- Your goal: Your job is to set down the stretch of entries that opens with the line containing "[267,451,298,465] this ->" and closes with the line containing "[164,626,184,645] が -> [1167,294,1185,310] も". Keep both end lines, copy each exactly, and add nothing.

- Input data:

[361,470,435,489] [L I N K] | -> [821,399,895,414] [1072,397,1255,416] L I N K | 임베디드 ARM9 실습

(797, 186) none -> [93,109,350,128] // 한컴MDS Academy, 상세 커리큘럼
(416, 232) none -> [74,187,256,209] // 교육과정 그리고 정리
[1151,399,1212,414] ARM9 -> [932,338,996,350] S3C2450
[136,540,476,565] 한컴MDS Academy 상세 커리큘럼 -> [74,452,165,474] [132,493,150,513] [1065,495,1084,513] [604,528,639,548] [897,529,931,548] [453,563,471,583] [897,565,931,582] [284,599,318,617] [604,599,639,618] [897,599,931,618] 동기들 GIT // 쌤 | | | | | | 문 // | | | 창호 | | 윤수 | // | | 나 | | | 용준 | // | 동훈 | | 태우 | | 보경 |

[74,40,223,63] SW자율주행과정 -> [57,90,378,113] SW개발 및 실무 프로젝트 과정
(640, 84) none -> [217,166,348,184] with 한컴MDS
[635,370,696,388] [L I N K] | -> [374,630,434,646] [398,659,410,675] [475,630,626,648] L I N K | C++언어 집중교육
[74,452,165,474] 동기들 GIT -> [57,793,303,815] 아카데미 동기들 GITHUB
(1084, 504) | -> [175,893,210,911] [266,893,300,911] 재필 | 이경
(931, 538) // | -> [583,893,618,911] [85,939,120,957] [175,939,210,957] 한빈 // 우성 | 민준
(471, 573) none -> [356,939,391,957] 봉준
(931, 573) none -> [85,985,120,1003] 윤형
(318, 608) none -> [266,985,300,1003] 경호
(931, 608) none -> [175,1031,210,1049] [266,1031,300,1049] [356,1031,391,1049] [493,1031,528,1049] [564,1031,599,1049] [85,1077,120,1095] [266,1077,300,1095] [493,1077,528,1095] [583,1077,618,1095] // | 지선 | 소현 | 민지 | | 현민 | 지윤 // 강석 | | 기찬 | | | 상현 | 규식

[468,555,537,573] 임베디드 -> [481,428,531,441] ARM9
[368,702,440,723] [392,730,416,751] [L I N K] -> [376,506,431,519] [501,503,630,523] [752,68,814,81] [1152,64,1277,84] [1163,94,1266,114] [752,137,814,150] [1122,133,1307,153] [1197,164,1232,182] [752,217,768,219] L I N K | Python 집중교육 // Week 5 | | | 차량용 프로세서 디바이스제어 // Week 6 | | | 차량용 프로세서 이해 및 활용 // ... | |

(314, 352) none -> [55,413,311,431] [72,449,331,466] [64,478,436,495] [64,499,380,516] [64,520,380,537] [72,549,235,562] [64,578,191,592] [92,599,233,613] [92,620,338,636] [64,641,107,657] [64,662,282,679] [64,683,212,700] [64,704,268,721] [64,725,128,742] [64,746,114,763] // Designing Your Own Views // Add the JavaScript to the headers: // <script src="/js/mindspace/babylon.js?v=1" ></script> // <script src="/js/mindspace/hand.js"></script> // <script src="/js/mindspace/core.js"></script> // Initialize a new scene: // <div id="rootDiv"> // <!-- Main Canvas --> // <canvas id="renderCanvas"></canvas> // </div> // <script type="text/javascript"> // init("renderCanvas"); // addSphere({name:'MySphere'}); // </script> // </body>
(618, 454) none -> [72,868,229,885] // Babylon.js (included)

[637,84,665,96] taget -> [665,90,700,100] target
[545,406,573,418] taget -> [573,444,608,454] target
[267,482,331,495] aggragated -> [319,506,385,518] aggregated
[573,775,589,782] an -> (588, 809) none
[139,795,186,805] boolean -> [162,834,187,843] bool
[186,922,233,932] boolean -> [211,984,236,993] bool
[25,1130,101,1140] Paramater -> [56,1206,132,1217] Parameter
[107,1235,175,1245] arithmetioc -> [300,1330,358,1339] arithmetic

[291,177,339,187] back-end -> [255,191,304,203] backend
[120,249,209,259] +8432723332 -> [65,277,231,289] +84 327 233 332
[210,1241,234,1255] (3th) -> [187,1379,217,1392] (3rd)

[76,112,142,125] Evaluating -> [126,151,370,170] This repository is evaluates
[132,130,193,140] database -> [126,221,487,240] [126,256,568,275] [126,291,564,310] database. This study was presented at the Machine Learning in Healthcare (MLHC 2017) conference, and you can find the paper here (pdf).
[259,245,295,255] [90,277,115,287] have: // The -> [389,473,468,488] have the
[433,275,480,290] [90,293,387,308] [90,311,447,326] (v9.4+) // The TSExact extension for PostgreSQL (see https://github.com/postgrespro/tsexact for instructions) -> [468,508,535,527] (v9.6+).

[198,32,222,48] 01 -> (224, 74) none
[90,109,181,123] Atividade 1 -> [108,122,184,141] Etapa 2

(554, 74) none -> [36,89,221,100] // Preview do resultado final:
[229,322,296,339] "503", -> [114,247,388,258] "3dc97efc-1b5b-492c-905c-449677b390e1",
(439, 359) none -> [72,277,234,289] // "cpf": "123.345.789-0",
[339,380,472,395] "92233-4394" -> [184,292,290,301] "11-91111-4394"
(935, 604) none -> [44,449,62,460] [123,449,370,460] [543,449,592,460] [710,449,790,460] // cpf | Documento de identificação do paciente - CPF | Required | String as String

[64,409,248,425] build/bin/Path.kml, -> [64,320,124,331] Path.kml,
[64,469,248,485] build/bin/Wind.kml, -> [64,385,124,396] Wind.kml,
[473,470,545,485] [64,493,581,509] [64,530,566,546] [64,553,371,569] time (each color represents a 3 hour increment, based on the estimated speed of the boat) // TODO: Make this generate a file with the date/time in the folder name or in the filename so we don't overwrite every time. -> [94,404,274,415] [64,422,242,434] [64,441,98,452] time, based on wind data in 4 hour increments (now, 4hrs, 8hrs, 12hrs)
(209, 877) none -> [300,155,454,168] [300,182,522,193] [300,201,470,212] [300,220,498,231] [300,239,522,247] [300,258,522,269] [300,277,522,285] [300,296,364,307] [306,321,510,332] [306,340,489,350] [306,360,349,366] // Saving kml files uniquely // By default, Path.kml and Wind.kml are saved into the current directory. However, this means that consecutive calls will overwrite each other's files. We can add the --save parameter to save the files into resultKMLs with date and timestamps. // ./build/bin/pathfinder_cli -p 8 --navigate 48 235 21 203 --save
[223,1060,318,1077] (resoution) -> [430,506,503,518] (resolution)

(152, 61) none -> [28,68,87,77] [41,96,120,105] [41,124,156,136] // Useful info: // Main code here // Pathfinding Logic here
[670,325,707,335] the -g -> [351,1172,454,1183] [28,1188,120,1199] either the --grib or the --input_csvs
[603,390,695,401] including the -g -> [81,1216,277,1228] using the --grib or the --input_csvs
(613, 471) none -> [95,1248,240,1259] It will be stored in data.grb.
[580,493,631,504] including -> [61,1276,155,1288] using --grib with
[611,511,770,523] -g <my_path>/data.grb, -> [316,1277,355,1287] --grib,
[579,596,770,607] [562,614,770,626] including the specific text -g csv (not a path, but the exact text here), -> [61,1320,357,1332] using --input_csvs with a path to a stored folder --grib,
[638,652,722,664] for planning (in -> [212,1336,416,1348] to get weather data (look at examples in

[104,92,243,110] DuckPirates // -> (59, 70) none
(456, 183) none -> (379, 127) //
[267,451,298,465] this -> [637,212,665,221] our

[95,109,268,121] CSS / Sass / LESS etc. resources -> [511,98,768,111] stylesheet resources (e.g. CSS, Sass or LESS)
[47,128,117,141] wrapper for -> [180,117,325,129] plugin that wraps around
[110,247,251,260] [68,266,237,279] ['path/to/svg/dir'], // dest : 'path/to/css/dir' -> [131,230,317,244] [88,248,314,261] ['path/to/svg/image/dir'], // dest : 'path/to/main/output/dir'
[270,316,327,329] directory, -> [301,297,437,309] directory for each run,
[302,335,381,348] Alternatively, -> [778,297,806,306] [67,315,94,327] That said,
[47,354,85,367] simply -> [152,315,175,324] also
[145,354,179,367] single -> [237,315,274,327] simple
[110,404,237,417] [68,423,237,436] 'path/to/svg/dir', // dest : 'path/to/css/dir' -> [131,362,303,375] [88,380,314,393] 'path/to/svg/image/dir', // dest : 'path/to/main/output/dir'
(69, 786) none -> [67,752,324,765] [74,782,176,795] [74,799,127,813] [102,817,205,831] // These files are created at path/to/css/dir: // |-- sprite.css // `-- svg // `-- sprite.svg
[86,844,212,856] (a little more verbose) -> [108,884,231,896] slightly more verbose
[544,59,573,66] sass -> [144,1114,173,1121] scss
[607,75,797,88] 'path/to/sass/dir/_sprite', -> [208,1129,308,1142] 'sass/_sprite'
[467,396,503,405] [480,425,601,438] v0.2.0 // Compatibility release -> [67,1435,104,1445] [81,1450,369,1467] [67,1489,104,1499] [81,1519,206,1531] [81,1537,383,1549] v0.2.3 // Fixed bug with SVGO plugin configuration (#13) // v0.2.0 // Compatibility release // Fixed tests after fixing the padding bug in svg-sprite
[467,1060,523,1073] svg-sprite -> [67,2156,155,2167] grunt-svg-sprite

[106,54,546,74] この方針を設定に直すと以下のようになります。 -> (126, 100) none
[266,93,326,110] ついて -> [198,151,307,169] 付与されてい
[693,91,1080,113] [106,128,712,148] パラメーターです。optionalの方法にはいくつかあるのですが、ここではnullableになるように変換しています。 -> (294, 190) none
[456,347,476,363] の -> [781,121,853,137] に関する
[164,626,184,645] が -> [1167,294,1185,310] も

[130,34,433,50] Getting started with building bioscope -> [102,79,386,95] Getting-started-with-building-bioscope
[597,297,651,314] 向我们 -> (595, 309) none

- Final answer:
[267,451,298,465] this -> [637,212,665,221] our

[95,109,268,121] CSS / Sass / LESS etc. resources -> [511,98,768,111] stylesheet resources (e.g. CSS, Sass or LESS)
[47,128,117,141] wrapper for -> [180,117,325,129] plugin that wraps around
[110,247,251,260] [68,266,237,279] ['path/to/svg/dir'], // dest : 'path/to/css/dir' -> [131,230,317,244] [88,248,314,261] ['path/to/svg/image/dir'], // dest : 'path/to/main/output/dir'
[270,316,327,329] directory, -> [301,297,437,309] directory for each run,
[302,335,381,348] Alternatively, -> [778,297,806,306] [67,315,94,327] That said,
[47,354,85,367] simply -> [152,315,175,324] also
[145,354,179,367] single -> [237,315,274,327] simple
[110,404,237,417] [68,423,237,436] 'path/to/svg/dir', // dest : 'path/to/css/dir' -> [131,362,303,375] [88,380,314,393] 'path/to/svg/image/dir', // dest : 'path/to/main/output/dir'
(69, 786) none -> [67,752,324,765] [74,782,176,795] [74,799,127,813] [102,817,205,831] // These files are created at path/to/css/dir: // |-- sprite.css // `-- svg // `-- sprite.svg
[86,844,212,856] (a little more verbose) -> [108,884,231,896] slightly more verbose
[544,59,573,66] sass -> [144,1114,173,1121] scss
[607,75,797,88] 'path/to/sass/dir/_sprite', -> [208,1129,308,1142] 'sass/_sprite'
[467,396,503,405] [480,425,601,438] v0.2.0 // Compatibility release -> [67,1435,104,1445] [81,1450,369,1467] [67,1489,104,1499] [81,1519,206,1531] [81,1537,383,1549] v0.2.3 // Fixed bug with SVGO plugin configuration (#13) // v0.2.0 // Compatibility release // Fixed tests after fixing the padding bug in svg-sprite
[467,1060,523,1073] svg-sprite -> [67,2156,155,2167] grunt-svg-sprite

[106,54,546,74] この方針を設定に直すと以下のようになります。 -> (126, 100) none
[266,93,326,110] ついて -> [198,151,307,169] 付与されてい
[693,91,1080,113] [106,128,712,148] パラメーターです。optionalの方法にはいくつかあるのですが、ここではnullableになるように変換しています。 -> (294, 190) none
[456,347,476,363] の -> [781,121,853,137] に関する
[164,626,184,645] が -> [1167,294,1185,310] も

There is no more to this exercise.